Images within the entries are to be omitted; the remainder must be reproduced exactly.

------ Data to process ------

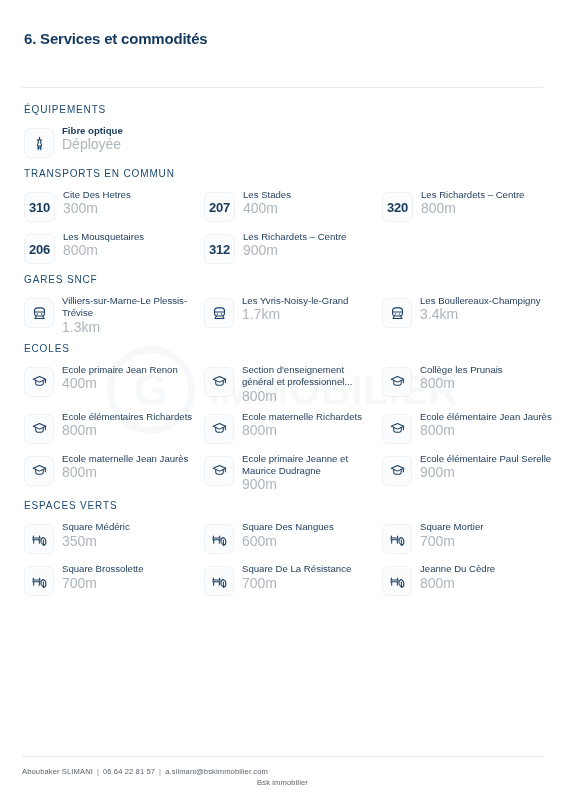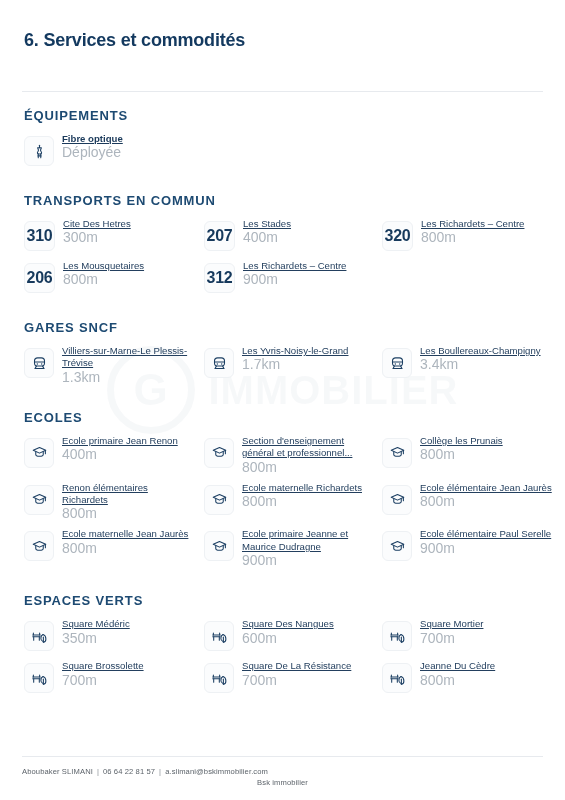--- a/index.html
+++ b/index.html
@@ -51,41 +51,41 @@
   .page {
     position: relative;
     z-index: 1;
     width: 565px;
     height: 800px;
     box-sizing: border-box;
     padding: 0 22px;
   }
 
   .page-title {
-    font-size: 18px;
+    font-size: 15px;
     font-weight: 700;
     color: #13395f;
     letter-spacing: -0.2px;
     padding-top: 30px;
     margin: 0 0 0 2px;
   }
 
   .title-divider {
     margin-top: 40px;
     border-top: 1px solid #e7eaee;
   }
 
   .section {
-    margin-top: 26px;
+    margin-top: 9px;
   }
   .section.first { margin-top: 16px; }
 
   .section-head {
-    font-size: 13px;
-    font-weight: 700;
+    font-size: 10px;
+    font-weight: 400;
     letter-spacing: 0.85px;
     color: #1d4a72;
     text-transform: uppercase;
     margin: 0 0 8px 2px;
   }
 
   .grid {
     display: grid;
     grid-template-columns: 180px 178px 180px;
     column-gap: 0px;
@@ -107,37 +107,36 @@
     border-radius: 6px;
     background: #fbfcfd;
     border: 1px solid #eef1f4;
     display: flex;
     align-items: center;
     justify-content: center;
     margin-top: 4px;
   }
   .badge.line-num {
     width: 29px;
-    font-size: 16px;
+    font-size: 13px;
     font-weight: 700;
     color: #16395c;
     letter-spacing: -0.2px;
   }
   .badge svg { display: block; }
 
   .poi-text {
     min-width: 0;
     padding-top: 1px;
   }
   .poi-name {
     font-size: 9.6px;
     line-height: 12.4px;
     color: #233f5e;
     font-weight: 400;
-    text-decoration: underline;
   }
   .poi-sub {
     font-size: 14px;
     line-height: 12px;
     color: #adb5bd;
     margin-top: 1px;
   }
 
   .fibre .poi-name { font-weight: 700; color: #1b3a5b; }
 
@@ -343,21 +342,21 @@
           </div>
           <div class="poi">
             <div class="badge">
               <svg width="15" height="15" viewBox="0 0 24 24" fill="none" stroke="#1c3f63" stroke-width="1.7" stroke-linecap="round" stroke-linejoin="round">
                 <path d="M2 8.5 12 4l10 4.5-10 4.5z"></path>
                 <path d="M6 11v4.2c0 1.6 2.7 2.8 6 2.8s6-1.2 6-2.8V11"></path>
                 <path d="M21.4 8.8v5"></path>
               </svg>
             </div>
             <div class="poi-text">
-              <div class="poi-name">Renon élémentaires Richardets</div>
+              <div class="poi-name">Ecole élémentaires Richardets</div>
               <div class="poi-sub">800m</div>
             </div>
           </div>
           <div class="poi">
             <div class="badge">
               <svg width="15" height="15" viewBox="0 0 24 24" fill="none" stroke="#1c3f63" stroke-width="1.7" stroke-linecap="round" stroke-linejoin="round">
                 <path d="M2 8.5 12 4l10 4.5-10 4.5z"></path>
                 <path d="M6 11v4.2c0 1.6 2.7 2.8 6 2.8s6-1.2 6-2.8V11"></path>
                 <path d="M21.4 8.8v5"></path>
               </svg>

------

◆ **Response for this exercise**
--- a/index.html
+++ b/index.html
@@ -51,41 +51,41 @@
   .page {
     position: relative;
     z-index: 1;
     width: 565px;
     height: 800px;
     box-sizing: border-box;
     padding: 0 22px;
   }
 
   .page-title {
-    font-size: 18px;
+    font-size: 15px;
     font-weight: 700;
     color: #13395f;
     letter-spacing: -0.2px;
     padding-top: 30px;
     margin: 0 0 0 2px;
   }
 
   .title-divider {
     margin-top: 40px;
     border-top: 1px solid #e7eaee;
   }
 
   .section {
-    margin-top: 26px;
+    margin-top: 9px;
   }
   .section.first { margin-top: 16px; }
 
   .section-head {
-    font-size: 13px;
-    font-weight: 700;
+    font-size: 10px;
+    font-weight: 400;
     letter-spacing: 0.85px;
     color: #1d4a72;
     text-transform: uppercase;
     margin: 0 0 8px 2px;
   }
 
   .grid {
     display: grid;
     grid-template-columns: 180px 178px 180px;
     column-gap: 0px;
@@ -107,37 +107,36 @@
     border-radius: 6px;
     background: #fbfcfd;
     border: 1px solid #eef1f4;
     display: flex;
     align-items: center;
     justify-content: center;
     margin-top: 4px;
   }
   .badge.line-num {
     width: 29px;
-    font-size: 16px;
+    font-size: 13px;
     font-weight: 700;
     color: #16395c;
     letter-spacing: -0.2px;
   }
   .badge svg { display: block; }
 
   .poi-text {
     min-width: 0;
     padding-top: 1px;
   }
   .poi-name {
     font-size: 9.6px;
     line-height: 12.4px;
     color: #233f5e;
     font-weight: 400;
-    text-decoration: underline;
   }
   .poi-sub {
     font-size: 14px;
     line-height: 12px;
     color: #adb5bd;
     margin-top: 1px;
   }
 
   .fibre .poi-name { font-weight: 700; color: #1b3a5b; }
 
@@ -343,21 +342,21 @@
           </div>
           <div class="poi">
             <div class="badge">
               <svg width="15" height="15" viewBox="0 0 24 24" fill="none" stroke="#1c3f63" stroke-width="1.7" stroke-linecap="round" stroke-linejoin="round">
                 <path d="M2 8.5 12 4l10 4.5-10 4.5z"></path>
                 <path d="M6 11v4.2c0 1.6 2.7 2.8 6 2.8s6-1.2 6-2.8V11"></path>
                 <path d="M21.4 8.8v5"></path>
               </svg>
             </div>
             <div class="poi-text">
-              <div class="poi-name">Renon élémentaires Richardets</div>
+              <div class="poi-name">Ecole élémentaires Richardets</div>
               <div class="poi-sub">800m</div>
             </div>
           </div>
           <div class="poi">
             <div class="badge">
               <svg width="15" height="15" viewBox="0 0 24 24" fill="none" stroke="#1c3f63" stroke-width="1.7" stroke-linecap="round" stroke-linejoin="round">
                 <path d="M2 8.5 12 4l10 4.5-10 4.5z"></path>
                 <path d="M6 11v4.2c0 1.6 2.7 2.8 6 2.8s6-1.2 6-2.8V11"></path>
                 <path d="M21.4 8.8v5"></path>
               </svg>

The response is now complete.